Supplementary Source Code and Examples for
“A Poissonian model of indel rate variation for phylogenetic tree inference”
by Yongliang Zhai and Alexandre Bouchard-Côté.
Department of Statistics, the University of British Columbia, Vancouver, Canada.
Email: y.zhai@stat.ubc.ca, bouchard@stat.ubc.ca
################################################################################
Python, Java and R are required for running the scripts. Make sure that you have
-
Java SE Development Kit 8 (JDK) installed.
-
R installed, and Rscript callable from the command line directly. You may need to install the newest version of R before running the scripts.
-
R package 'ape' installed.
-
Python package 'dendropy' installed.
Software PhyML, INDELible and MUSCLE are included with this release for comparison purpose.
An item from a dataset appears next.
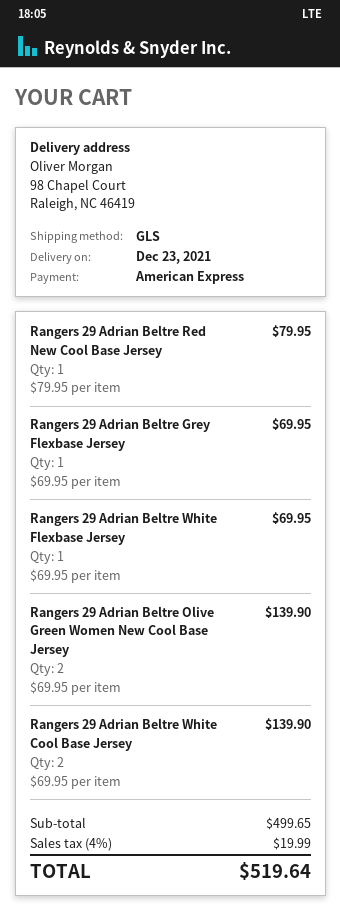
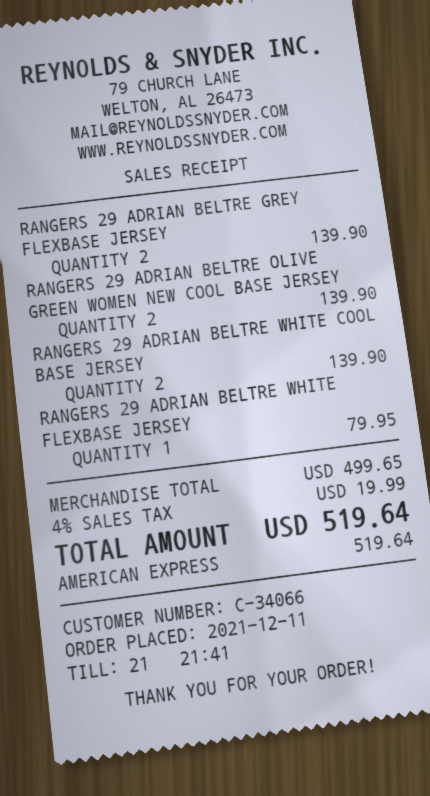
Rangers 29 Adrian Beltre Red New Cool Base Jersey: 1 for 79.95 -> none
Rangers 29 Adrian Beltre Grey Flexbase Jersey: 1 for 69.95 -> 2 for 139.90
Rangers 29 Adrian Beltre White Flexbase Jersey: 1 for 69.95 -> 1 for 79.95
See http://www.atgc-montpellier.fr/phyml/, http://abacus.gene.ucl.ac.uk/software/indelible/ and http://www.drive5.com/muscle/ for more information.
################################################################################
To run a script in the command line, for example, GeoPIP simulation studies, navigate to the /script subfolder and then type in command line:
python geopip_test.py
The results will be generated in the /result folder. The print.txt file summarizes the results.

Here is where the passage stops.